#### ACTIVITY:
Everything in the records below from the line containing "text-align: none ->" through the line containing "html: <tr> <td>12</td>" is to be reproduced exactly, those two lines included; no picture is to be copied.

══ PROVIDED RECORDS

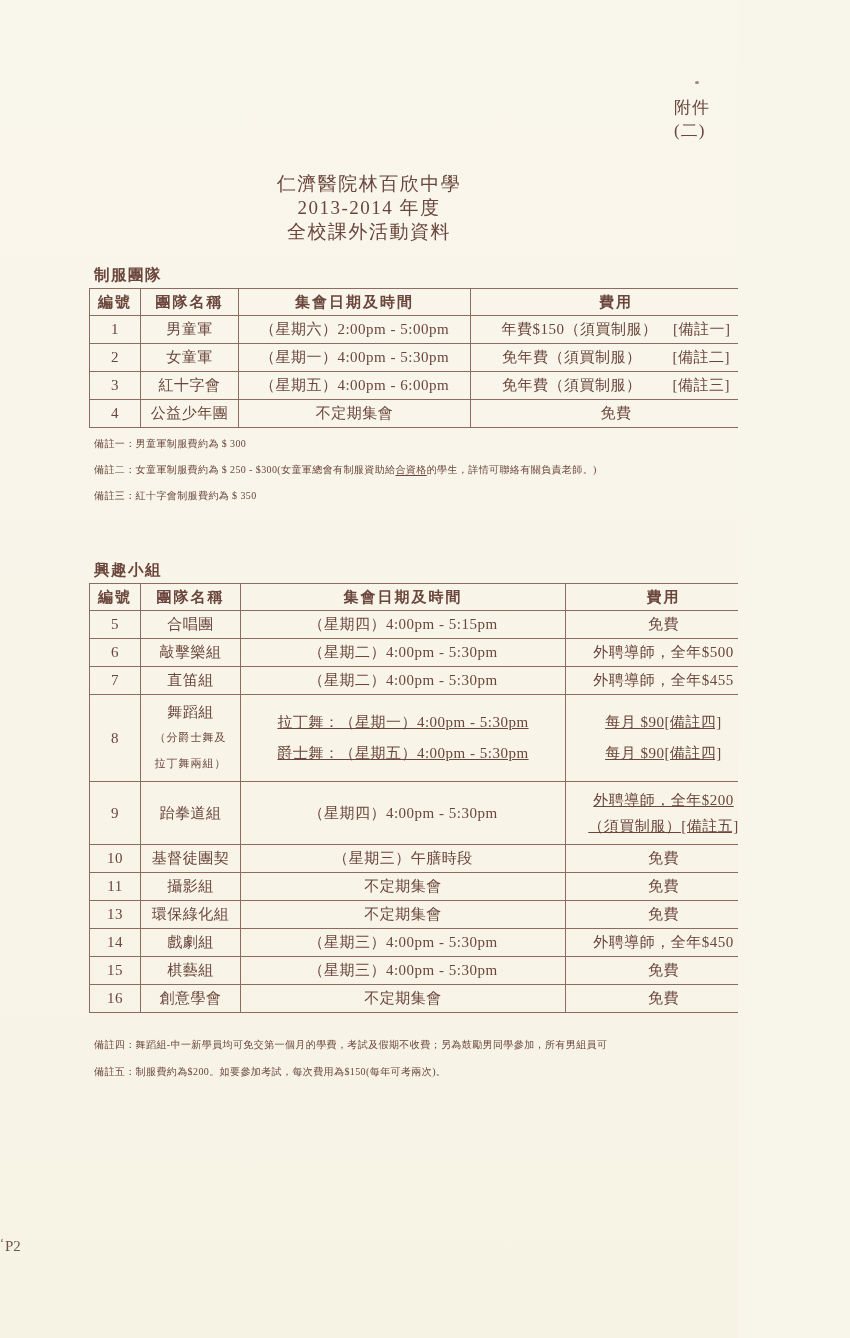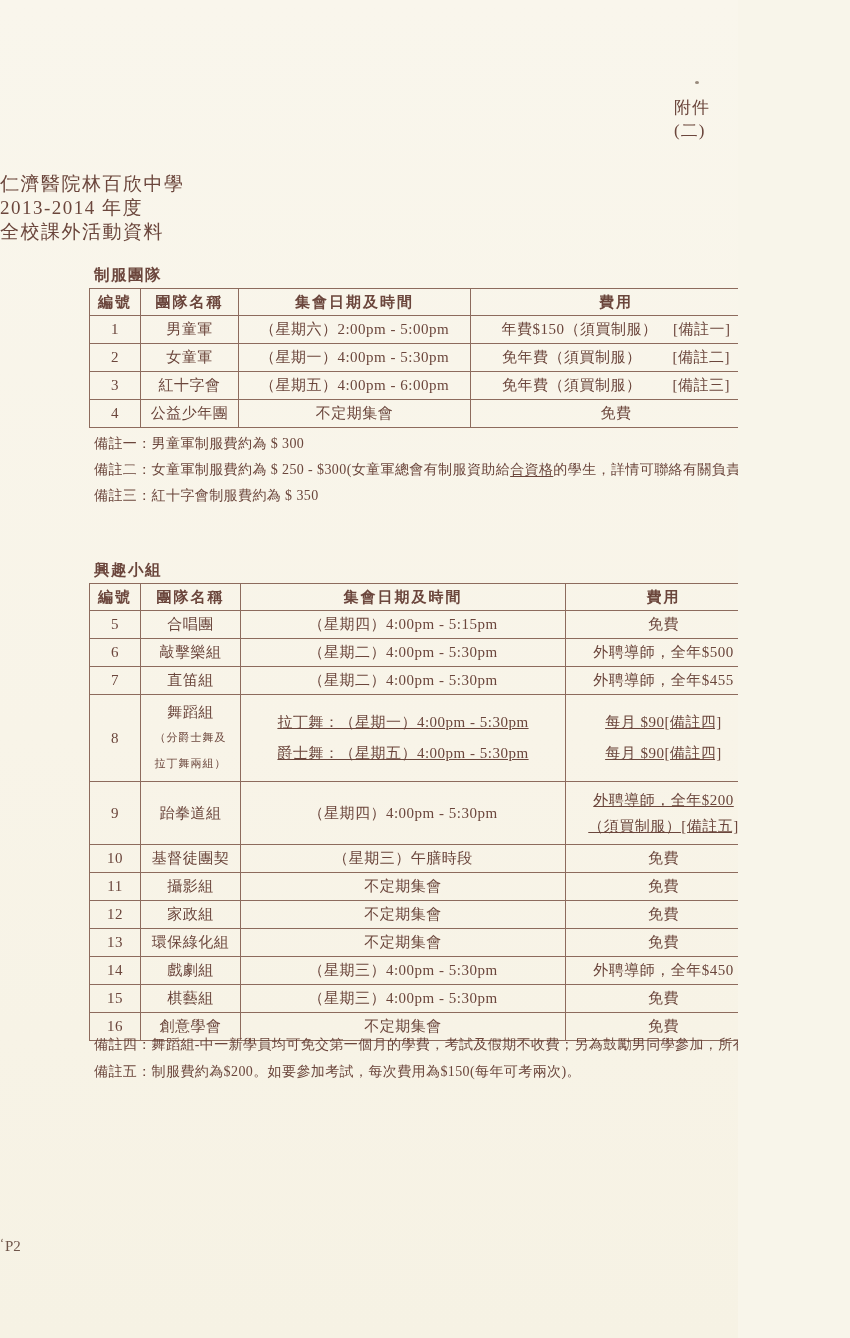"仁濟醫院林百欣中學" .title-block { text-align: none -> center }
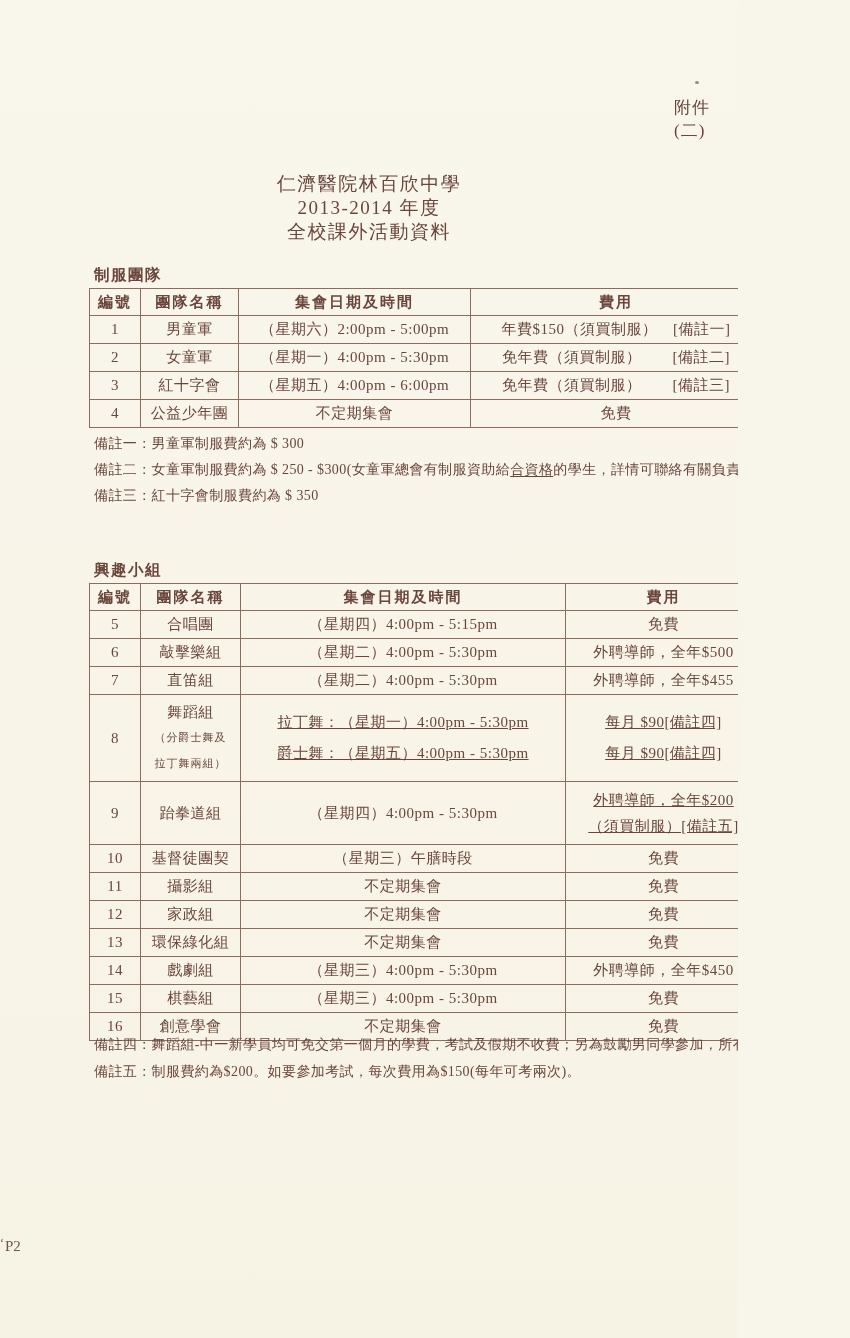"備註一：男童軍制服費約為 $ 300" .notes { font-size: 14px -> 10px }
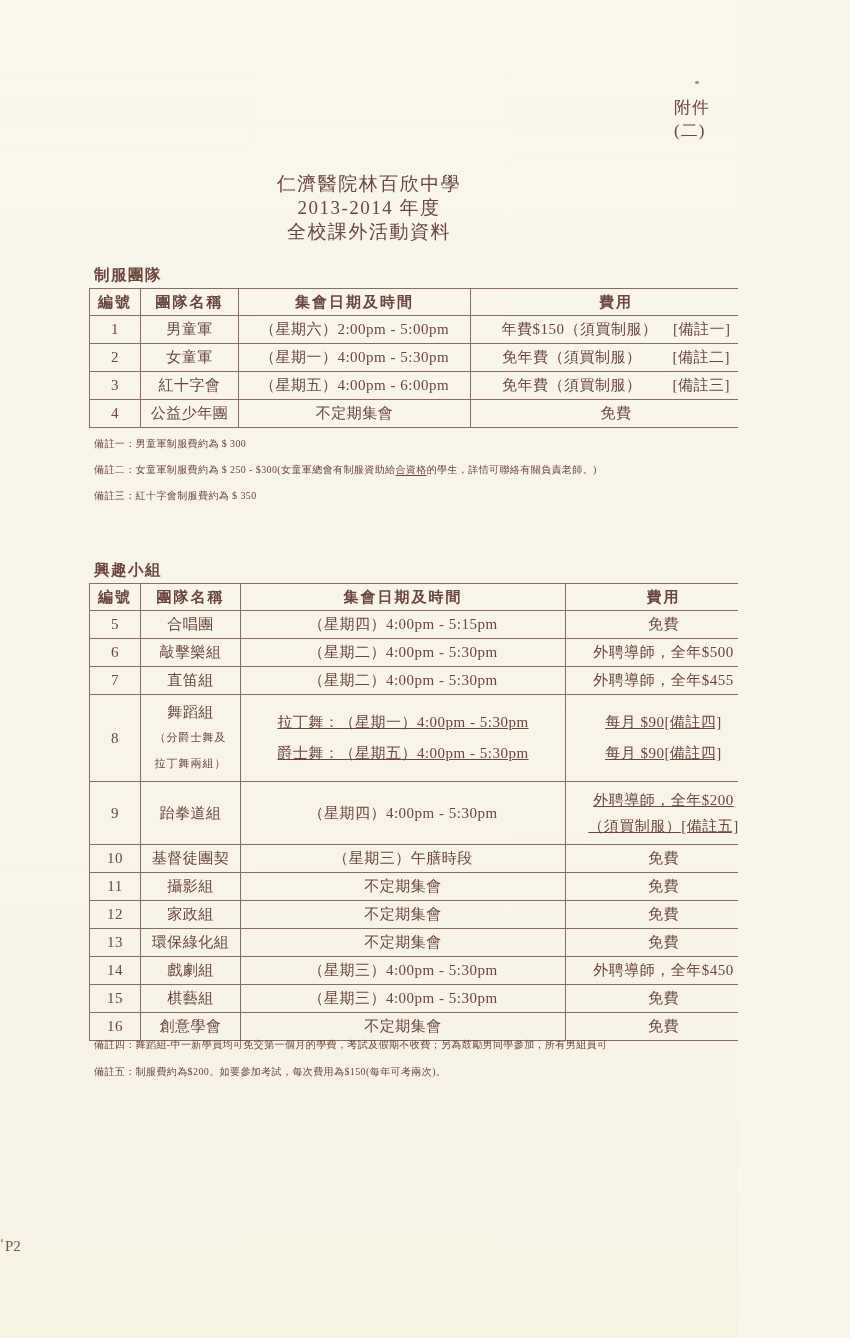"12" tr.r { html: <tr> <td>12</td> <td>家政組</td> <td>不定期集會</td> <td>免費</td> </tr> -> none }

════
══ PROVIDED RECORDS

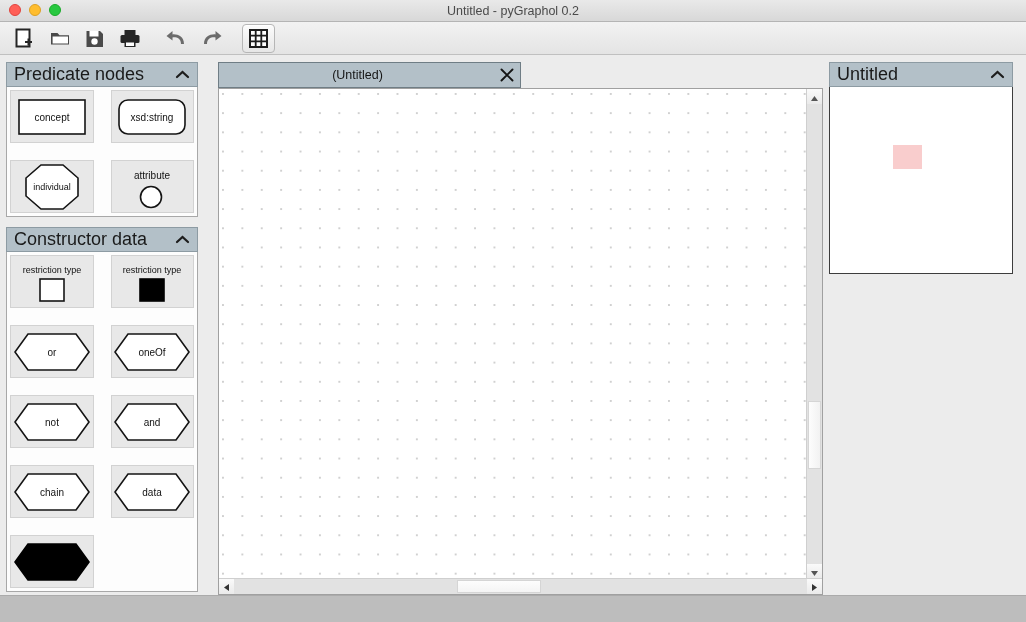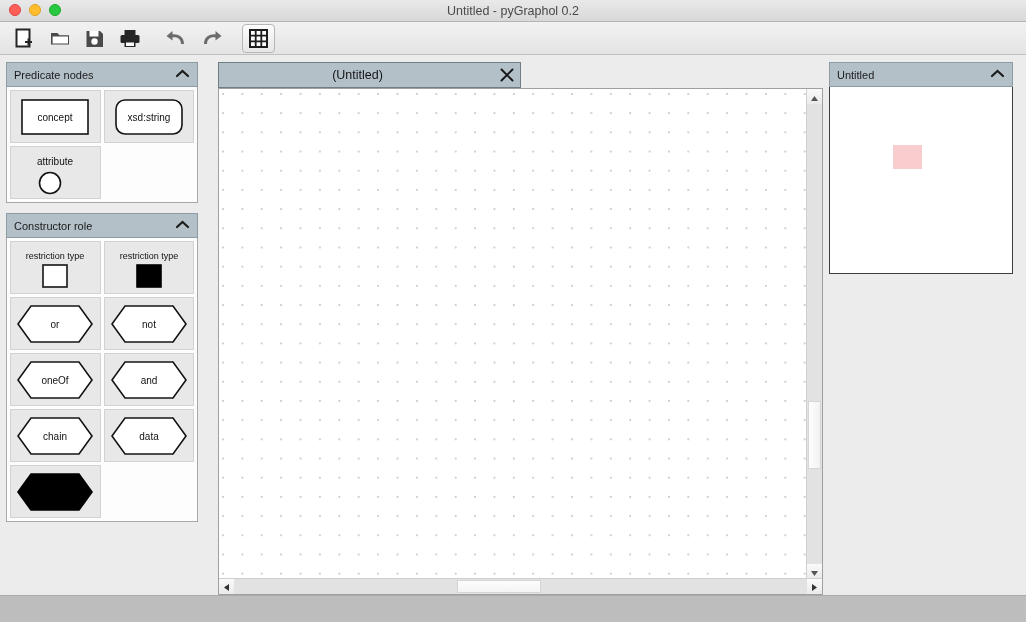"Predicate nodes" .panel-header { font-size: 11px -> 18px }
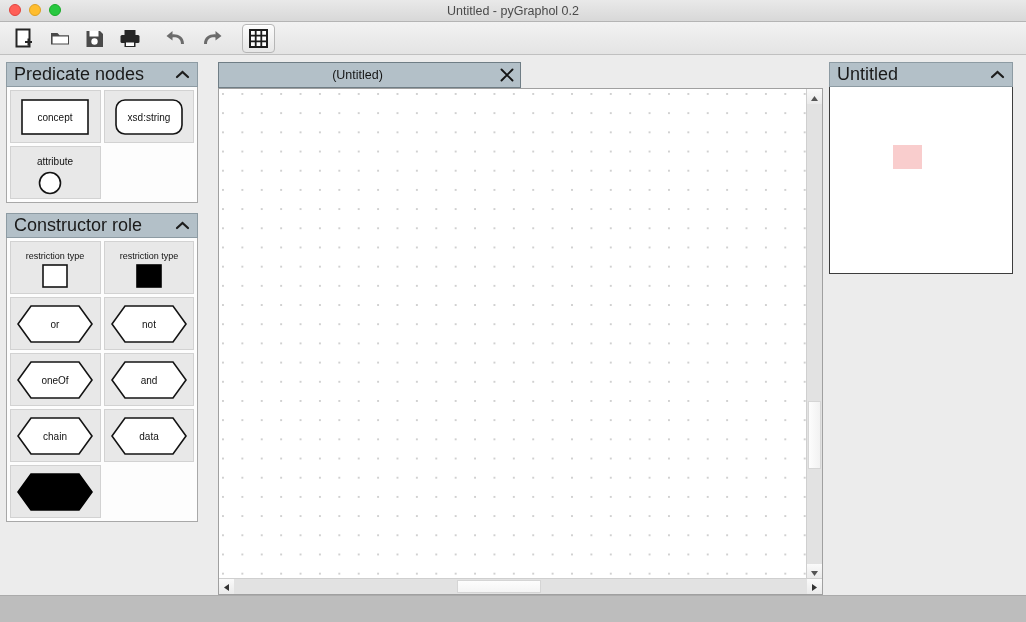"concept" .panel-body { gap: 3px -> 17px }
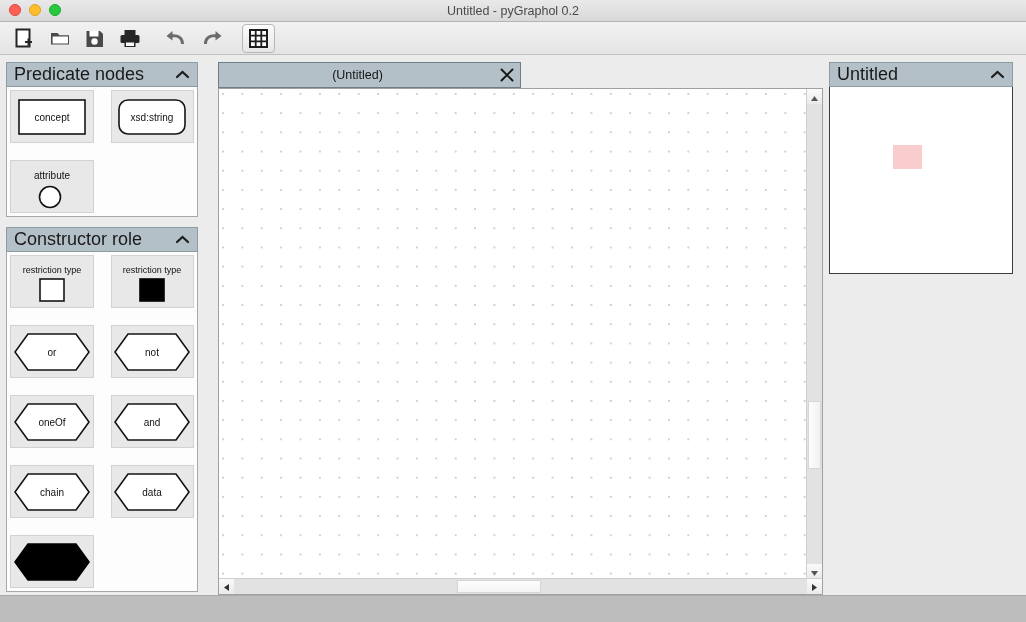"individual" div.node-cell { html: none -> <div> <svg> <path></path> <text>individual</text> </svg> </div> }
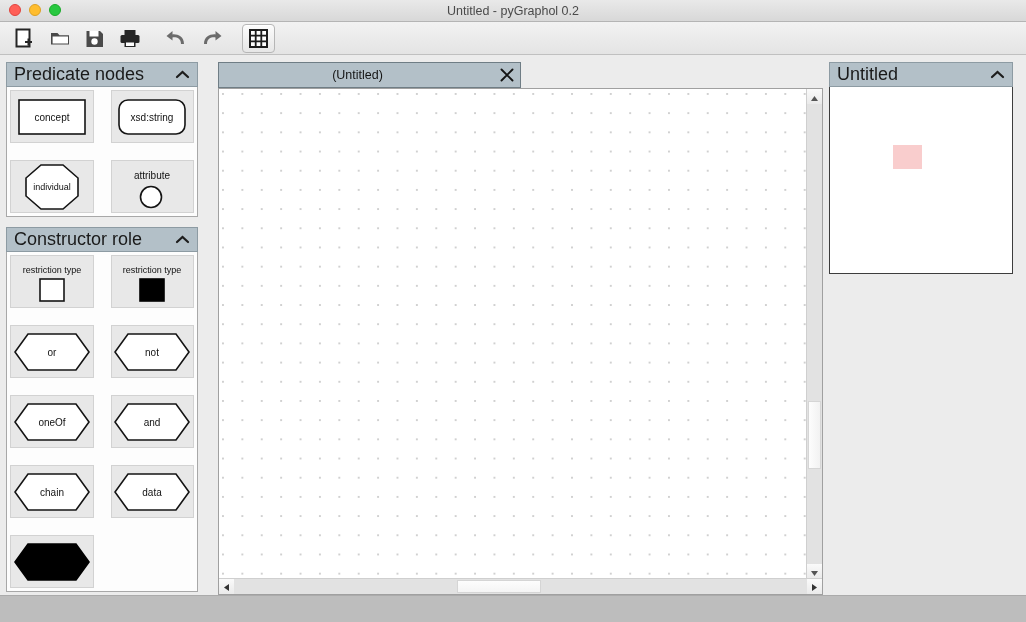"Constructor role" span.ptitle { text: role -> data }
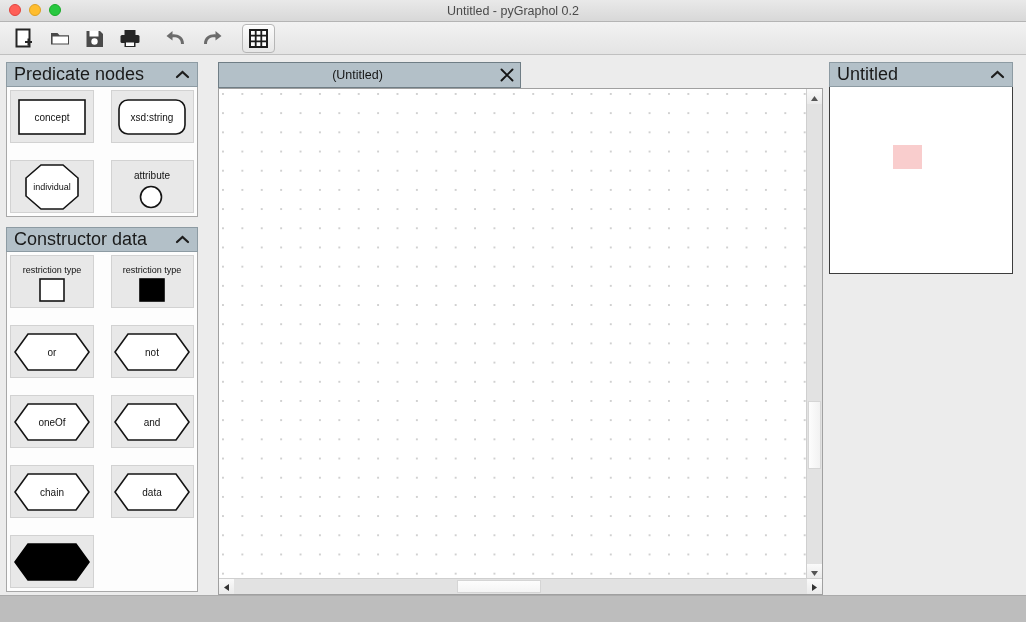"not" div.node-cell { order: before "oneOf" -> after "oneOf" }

════

#### SOLUTION FOR THIS TASK:
"仁濟醫院林百欣中學" .title-block { text-align: none -> center }
"備註一：男童軍制服費約為 $ 300" .notes { font-size: 14px -> 10px }
"12" tr.r { html: <tr> <td>12</td> <td>家政組</td> <td>不定期集會</td> <td>免費</td> </tr> -> none }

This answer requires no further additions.